Both sides received a May warning from the nonpartisan Congressional Budget Office. It said that if the tax increases and spending cuts occur in January, the economy will shrink at an annual rate of 1.3 percent in the first half of 2013, enough to “probably be judged a recession” before expanding later in the year

Look for more Democrats to position themselves, contrary to the president’s wishes, as favoring action on the fiscal cliff before the election. That makes Obama’s blame-the-Republicans gambit all the more suspect.

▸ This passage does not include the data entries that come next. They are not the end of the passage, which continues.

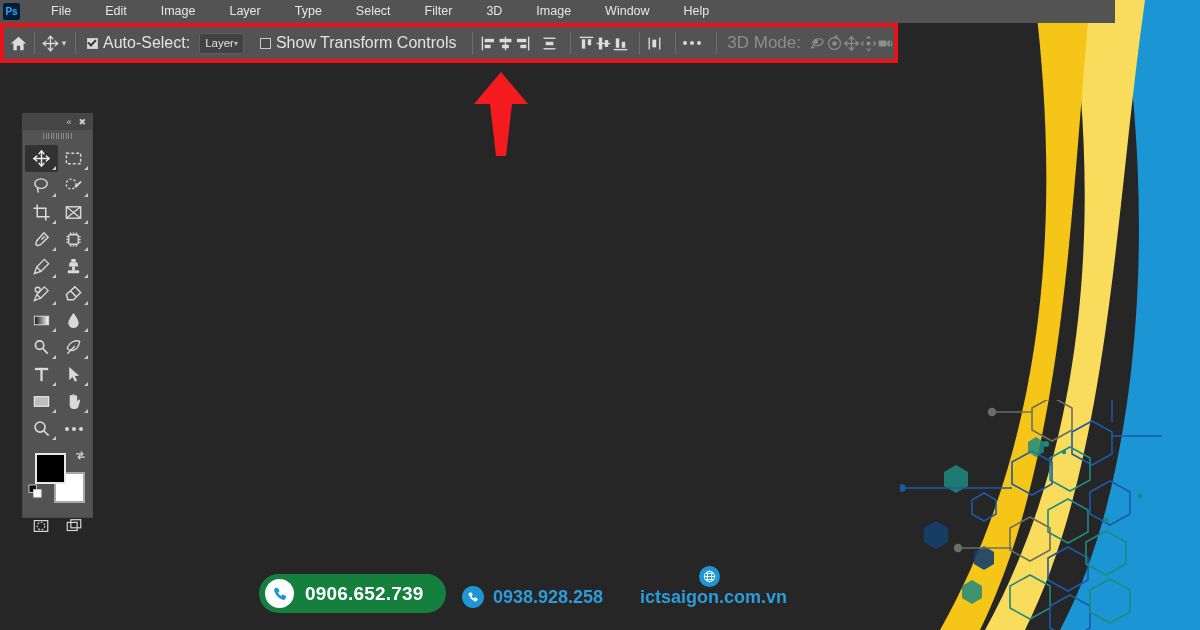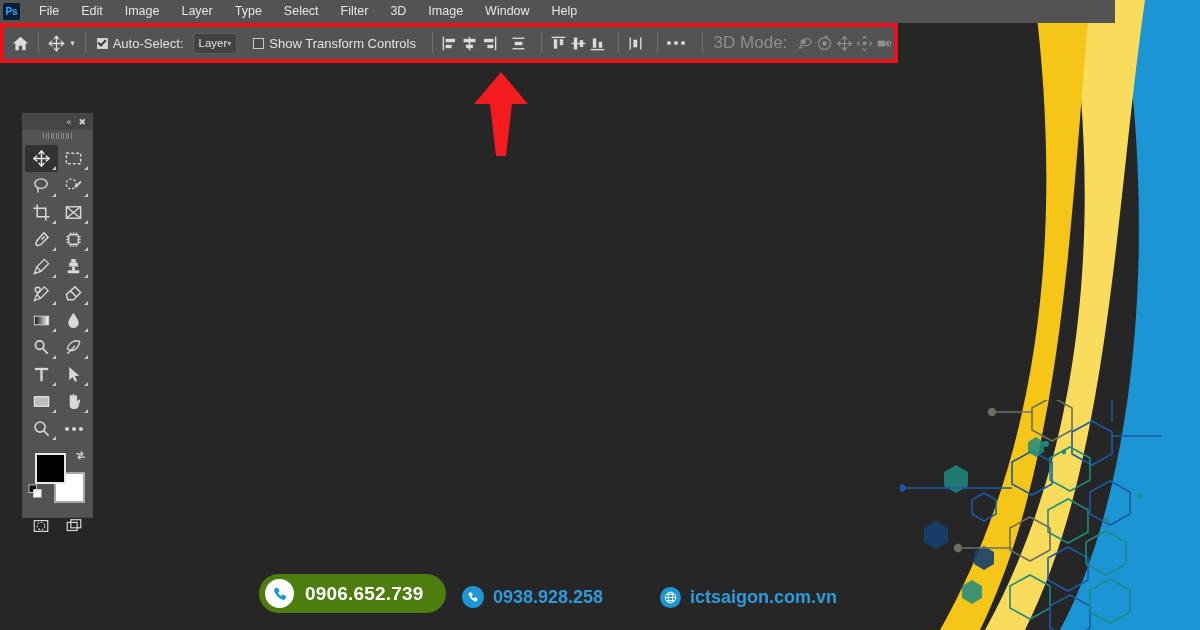"Ps" .menubar { gap: 4px -> 16px }
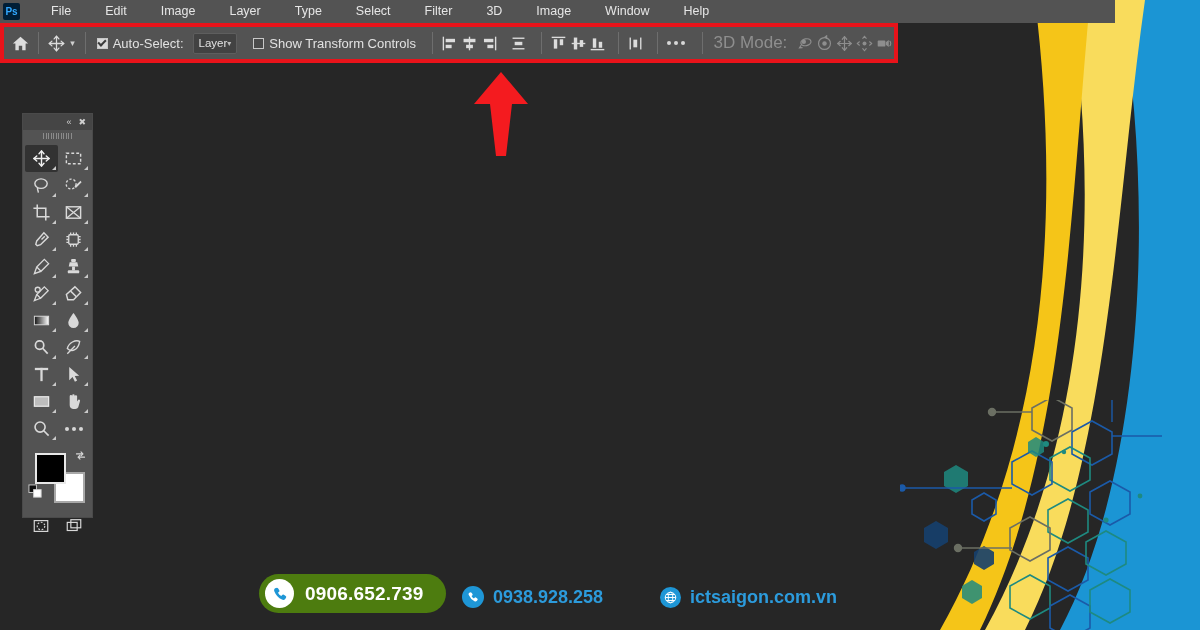"Auto-Select:" .cb-label { font-size: 13px -> 16px }
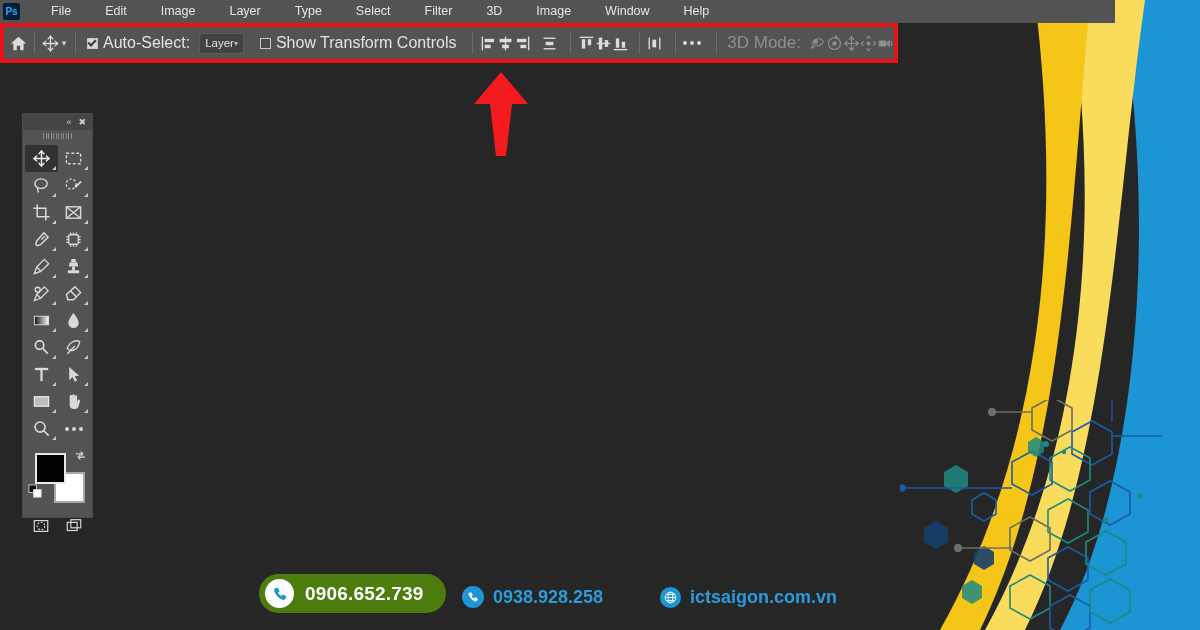"0906.652.739" .contact-pill { background: #4d7c0f -> #15803d }
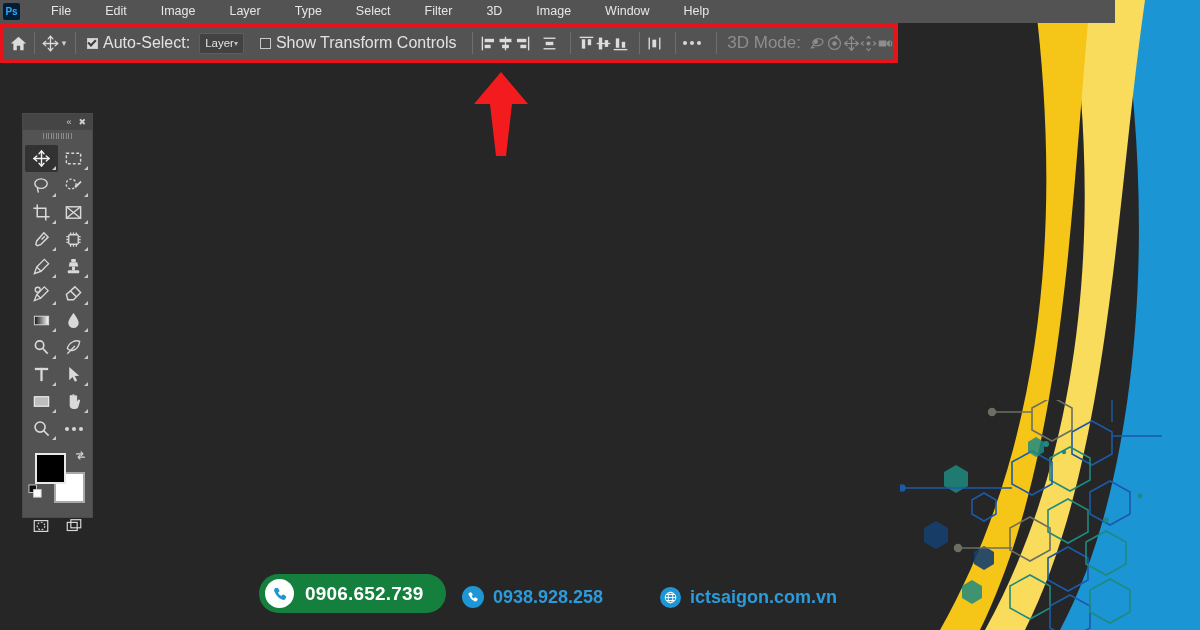"ictsaigon.com.vn" .contact-web { flex-direction: none -> column; left: 660px -> 640px }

2. Stay away from the convention. West Virginia Democrats have already bugged out. Others could benefit from the example. Why should, to pick one red-state incumbent, Sen. Claire McCaskill (D-Mo.) go, too, and what does she gain from being caught up in the swarm of Democratic constituents and their fiery rhetoric?

3. Campaign with Obama as little as possible. In Virginia, for example, Tim Kaine would be wise to find as many “scheduling conflicts” as possible when the president is in the state. The Republican effort to wrap the Obama agenda around Kaine’s neck is well underway. Republican nominee George Allen is calling his opponent’s platform the “Obama/Kaine agenda.” Meanwhile, the American Crossroads super PAC has launched a $1.6 million ad campaign:

It portrays Kaine as having lost touch with the state he once governed and, using fuzzy video of Kaine addressing an unidentified audience, supplies what it wants voters to think is the Democrat’s motivation: “The answer is to serve the president,” Kaine says in the clip.
In his own advertising, Allen is employing video of Kaine calling himself “an unabashed supporter of the president” . . . .
Kaine, 54, the first sitting governor outside Obama’s home state to endorse him in the 2008 campaign, says he doubts that Allen’s attempts to make Kaine’s name synonymous with the president’s will succeed. He points out he disagrees with Obama on some issues, including gay marriage and the administration’s Libyan policy, but he’s also aware that he can’t stray far from the president, even if he wanted.

Democrats will need to avoid getting trapped in no man’s land, unable to break with Obama and unwilling to embrace him.

4. Lower expectations and husband resources. No longer are savvy Democratic analysts banking on winning the House. Perhaps the Senate can be saved. Environmentalists are lukewarm on Obama. (“While greens don’t want to return to the defensive posture they were perpetually in during the Bush administration, they are also left to wonder what they could expect in a second Obama term.”) The AFL-CIO is redeploying resources “away from political candidates smack dab in the middle of election season, the latest sign that the largest federation of unions in the country could be becoming increasingly disillusioned with President Obama.” In other words, it’s every man and constituent group for him and itself.

5. When in doubt, go negative. With a sagging economy, a struggling president and a do-nothing Democratic Senate, that’s about all that is left. Get ready for some of the nastiest House and Senate races in memory.